Он понимал, что цепляется за воздух. И уже знал, что не откажет. И не сбежит. Быстро справившись с собой, он продолжил:
— Впрочем, как вам угодно. Но хочу предупредить: на этом мы заканчиваем. Я хочу оставить эту страну, и вы должны способствовать мне в этом, иначе…
И снова Свайтенбах некоторое время молчал — Леонгард слышал, как он перебирает какие-то бумаги. Когда он заговорил, голос его звучал ещё холоднее:
— Неожиданно, герр Леонгард.
— Это решение очень дорогого мне человека. Я хочу уехать. Мы хотим.
— Вы ведь говорите о вашем личном… — голос издевательски скакнул вверх, — крысёнке?
— Это совершенно неважно, — слова стали для ученого ударом под дых, и он тяжело опёрся рукой о стену, бросая беглый взгляд на спящую Сильву.
Свайтенбах негромко засмеялся:
— Ошибаетесь. Это важно. И я предупреждаю… вам придётся провести все исследования, на которые вам обеспечена поддержка. Или одним из следующих доноров станет Сильва Леонгард. Каким бы способом вы ни выжили четырнадцать лет назад, она — такая же крыса, как и прочие.
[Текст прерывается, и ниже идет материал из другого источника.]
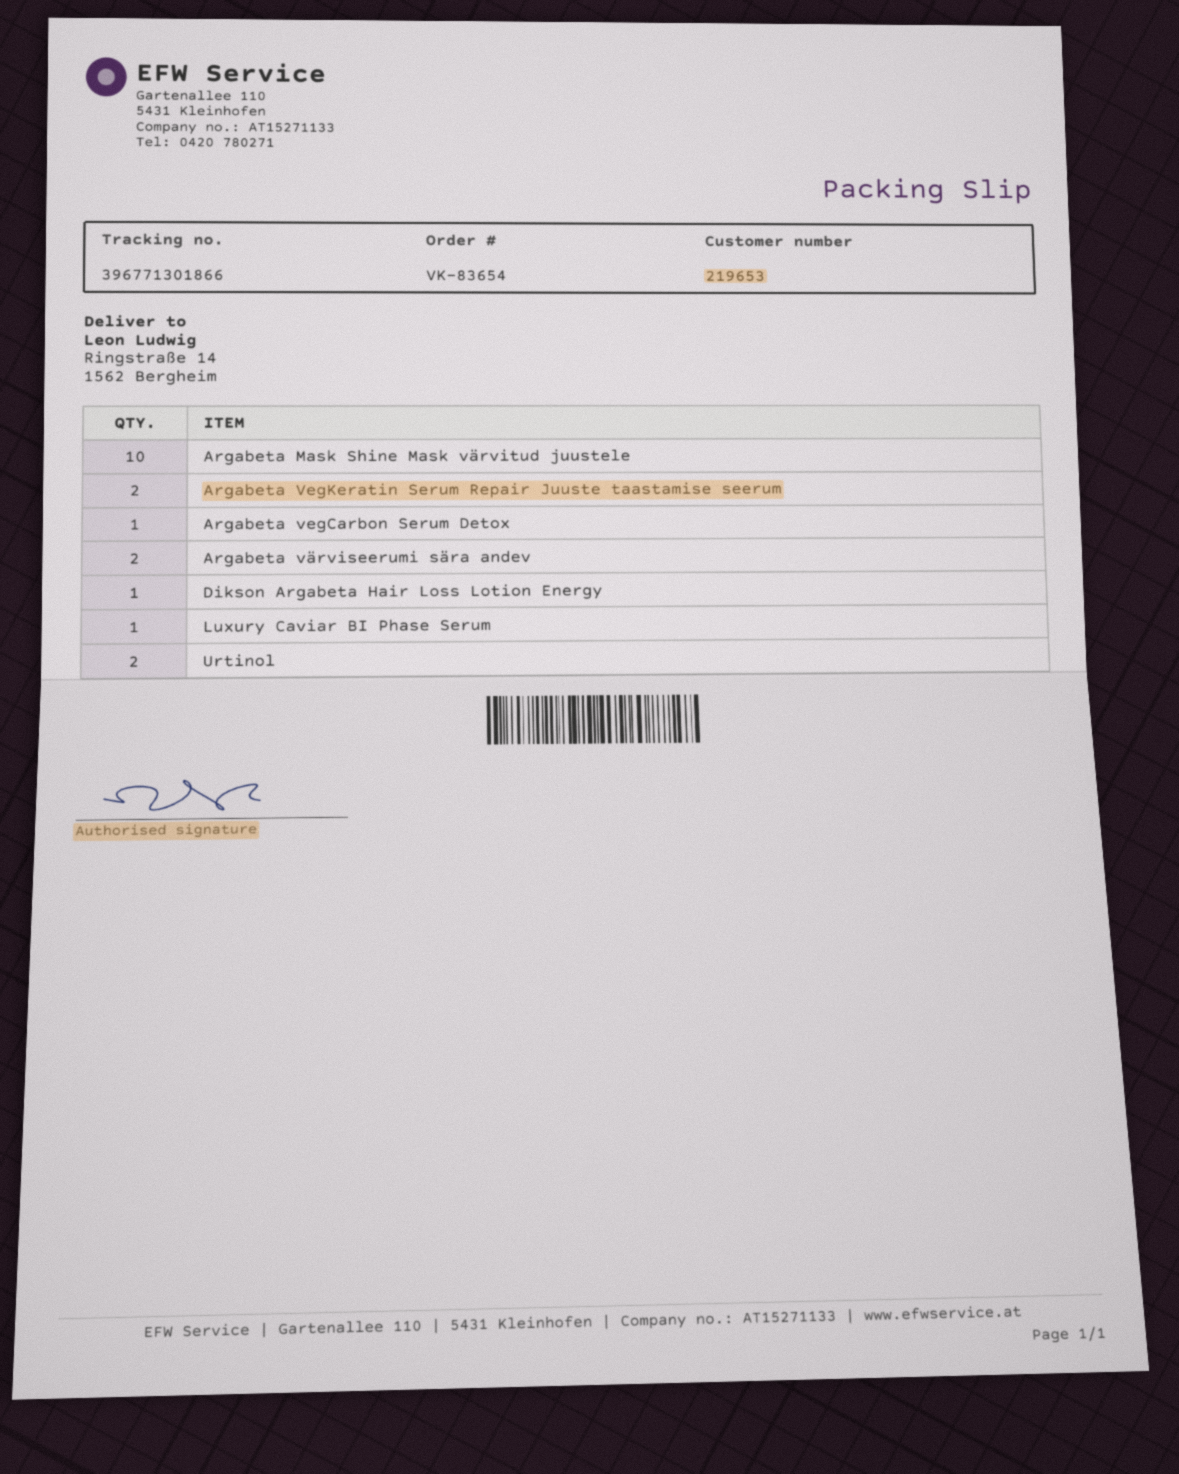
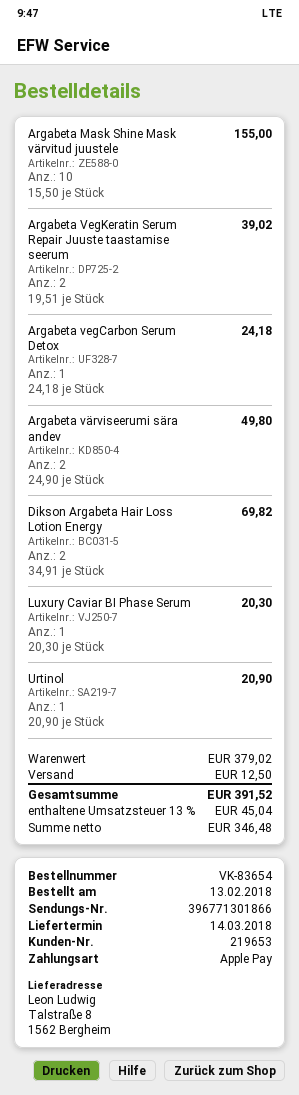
ship to: Ringstraße 14, 1562 Bergheim -> Talstraße 8, 1562 Bergheim
Dikson Argabeta Hair Loss Lotion Energy: 1 -> 2
Urtinol: 2 -> 1

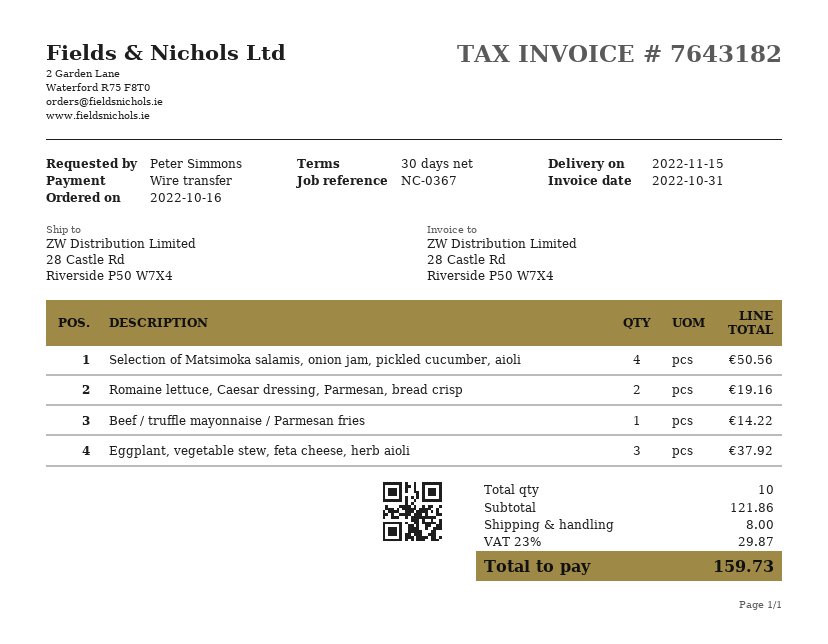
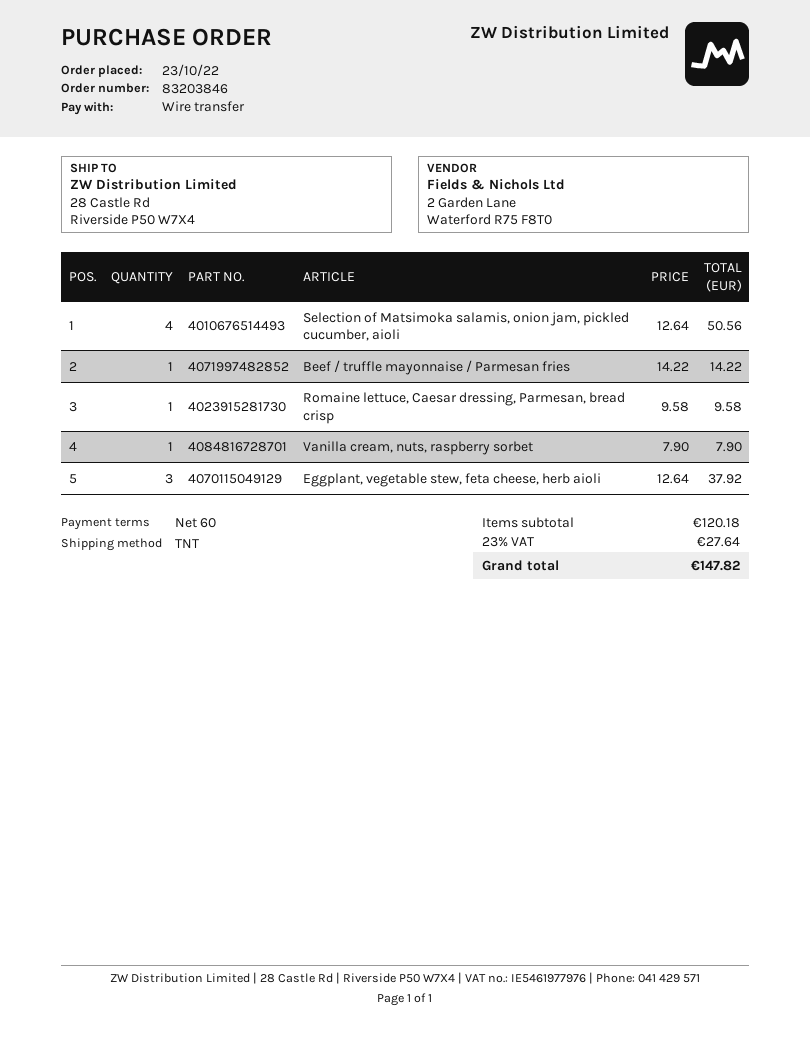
order date: 2022-10-16 -> 2022-10-23
payment terms: 30 days -> 60 days
Romaine lettuce, Caesar dressing, Parmesan, bread crisp: 2 for 19.16 -> 1 for 9.58
Vanilla cream, nuts, raspberry sorbet: none -> 1 for 7.90
subtotal: 121.86 -> 120.18
shipping: 8.00 -> none
tax: 23% = 29.87 -> 23% = 27.64
total: 159.73 -> 147.82

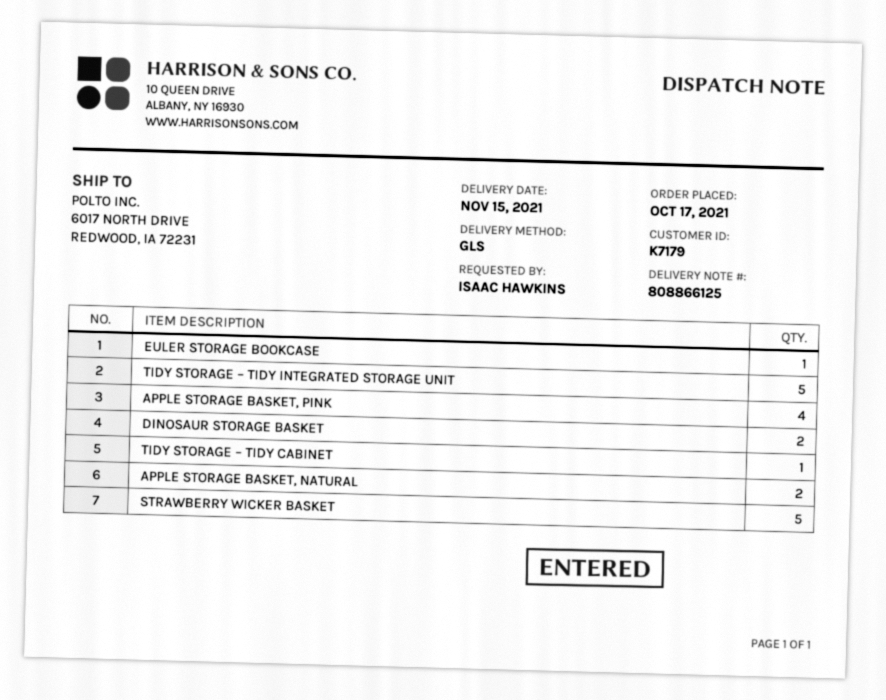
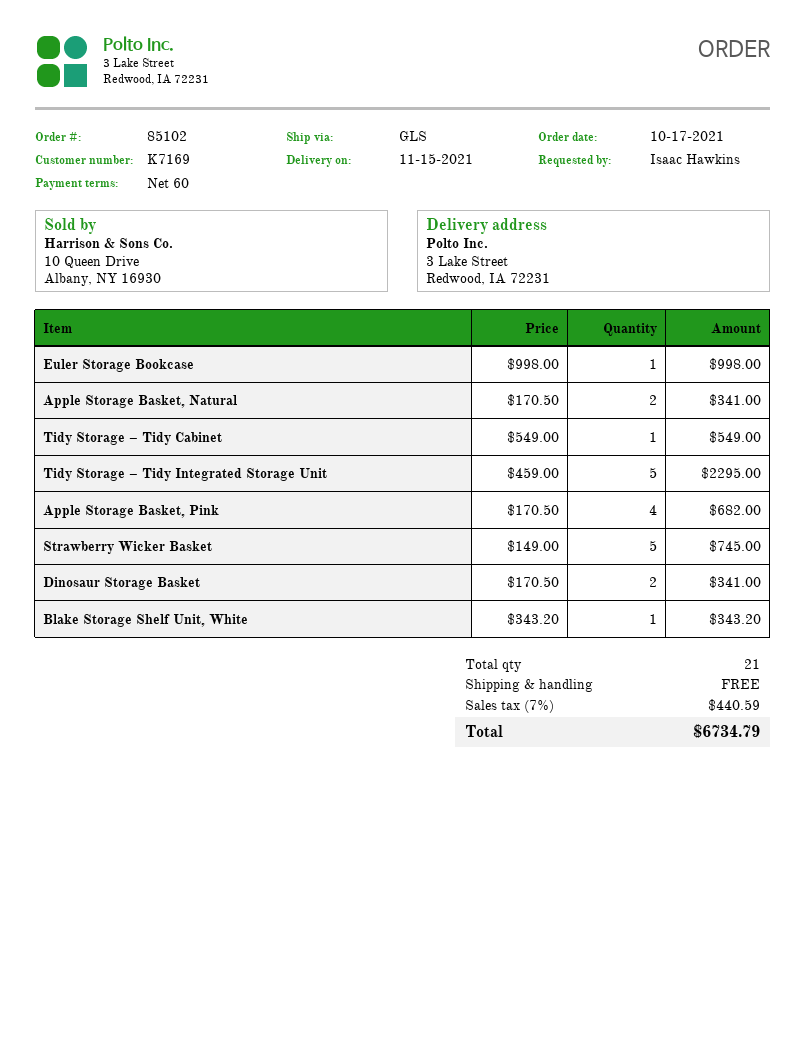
customer number: K7179 -> K7169
ship to: 6017 NORTH DRIVE, REDWOOD, IA 72231 -> 3 Lake Street, Redwood, IA 72231
Blake Storage Shelf Unit, White: none -> 1

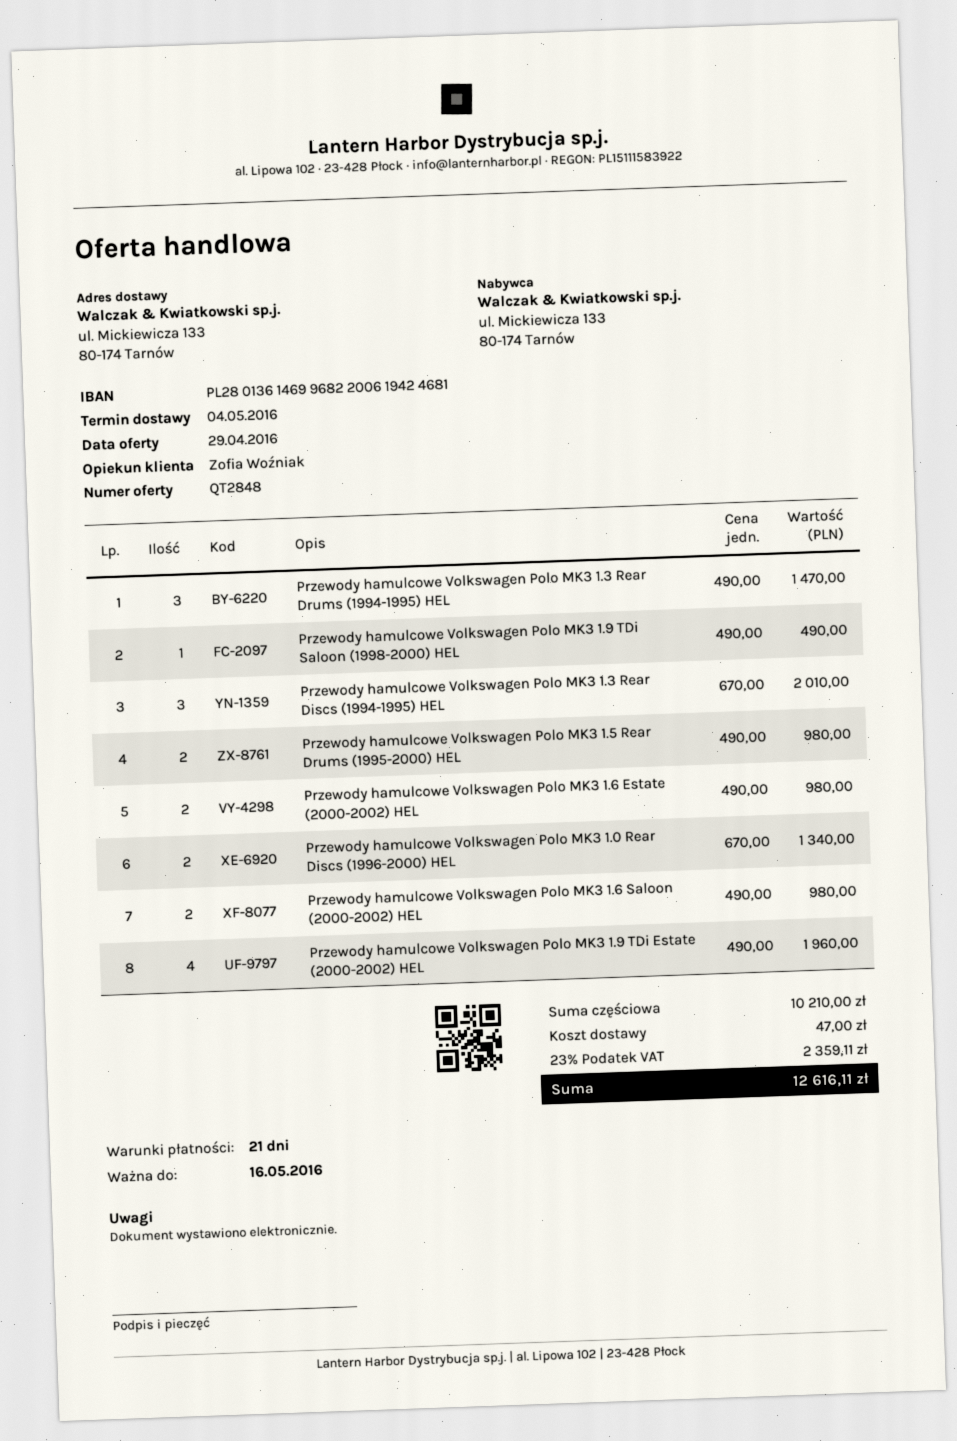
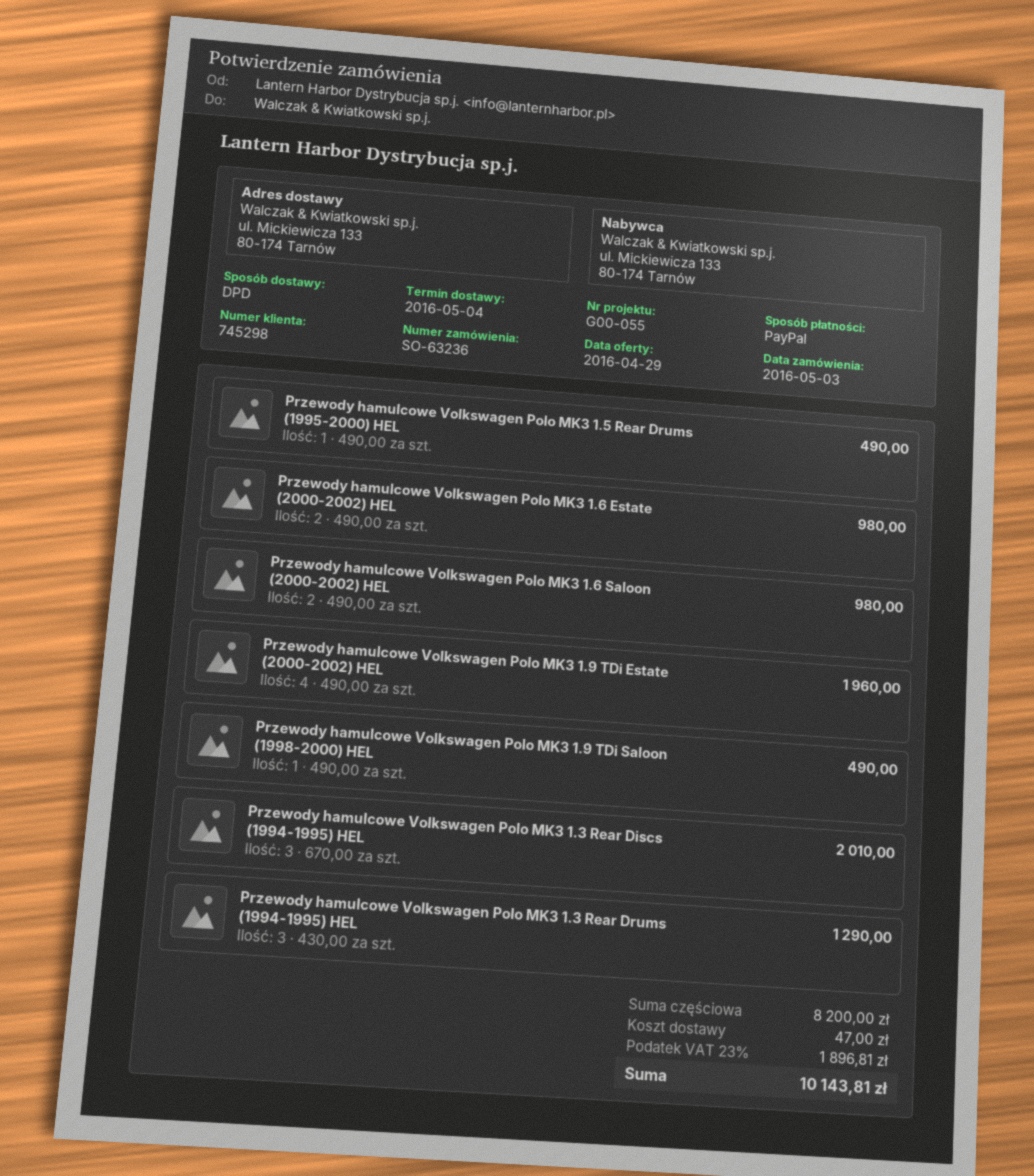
Przewody hamulcowe Volkswagen Polo MK3 1.3 Rear Drums (1994-1995) HEL: 3 x 490.00 = 1470.00 -> 3 x 430.00 = 1290.00
Przewody hamulcowe Volkswagen Polo MK3 1.5 Rear Drums (1995-2000) HEL: 2 x 490.00 = 980.00 -> 1 x 490.00 = 490.00
Przewody hamulcowe Volkswagen Polo MK3 1.0 Rear Discs (1996-2000) HEL: 2 x 670.00 = 1340.00 -> none
subtotal: 10210.00 -> 8200.00
tax: 23% = 2359.11 -> 23% = 1896.81
total: 12616.11 -> 10143.81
— Вы не сможете этого сделать, — процедил сквозь зубы Леонгард.
— Герр доктор… — министр вполне отчётливо зевнул, — я делаю так, что вы режете детей под носом у президента и её хвалёной службы безопасности. Не забыли об этом? Незаменимых нет. Откажетесь вы — молодые ученые тут же вас заменят.
Леонгард молчал, судорожно сжимая кулаки. Сильва беспокойно заворочалась во сне. Он снова посмотрел на неё, потом — в окно.
— Я сделаю всё, что вы скажете, министр.
— Вот и славно. Тогда пусть моя Долли станет первой в цикле ваших новых удачных пациенток. Готовьтесь к операции.
Закончив разговор, он некоторое время стоял над постелью дочери. Наклонившись, провёл по её щеке:
— Прости, милая… я не добрый. И никогда не был.
Леонгард перенёс дочь в соседнюю гостиную — единственную в доме комнату с зарешеченными окнами — и уложил на диван. После чего вышел, приказав почтительно выглянувшей с лестницы горничной:
— Не выпускайте, как бы ни просила. Пока я не вернусь.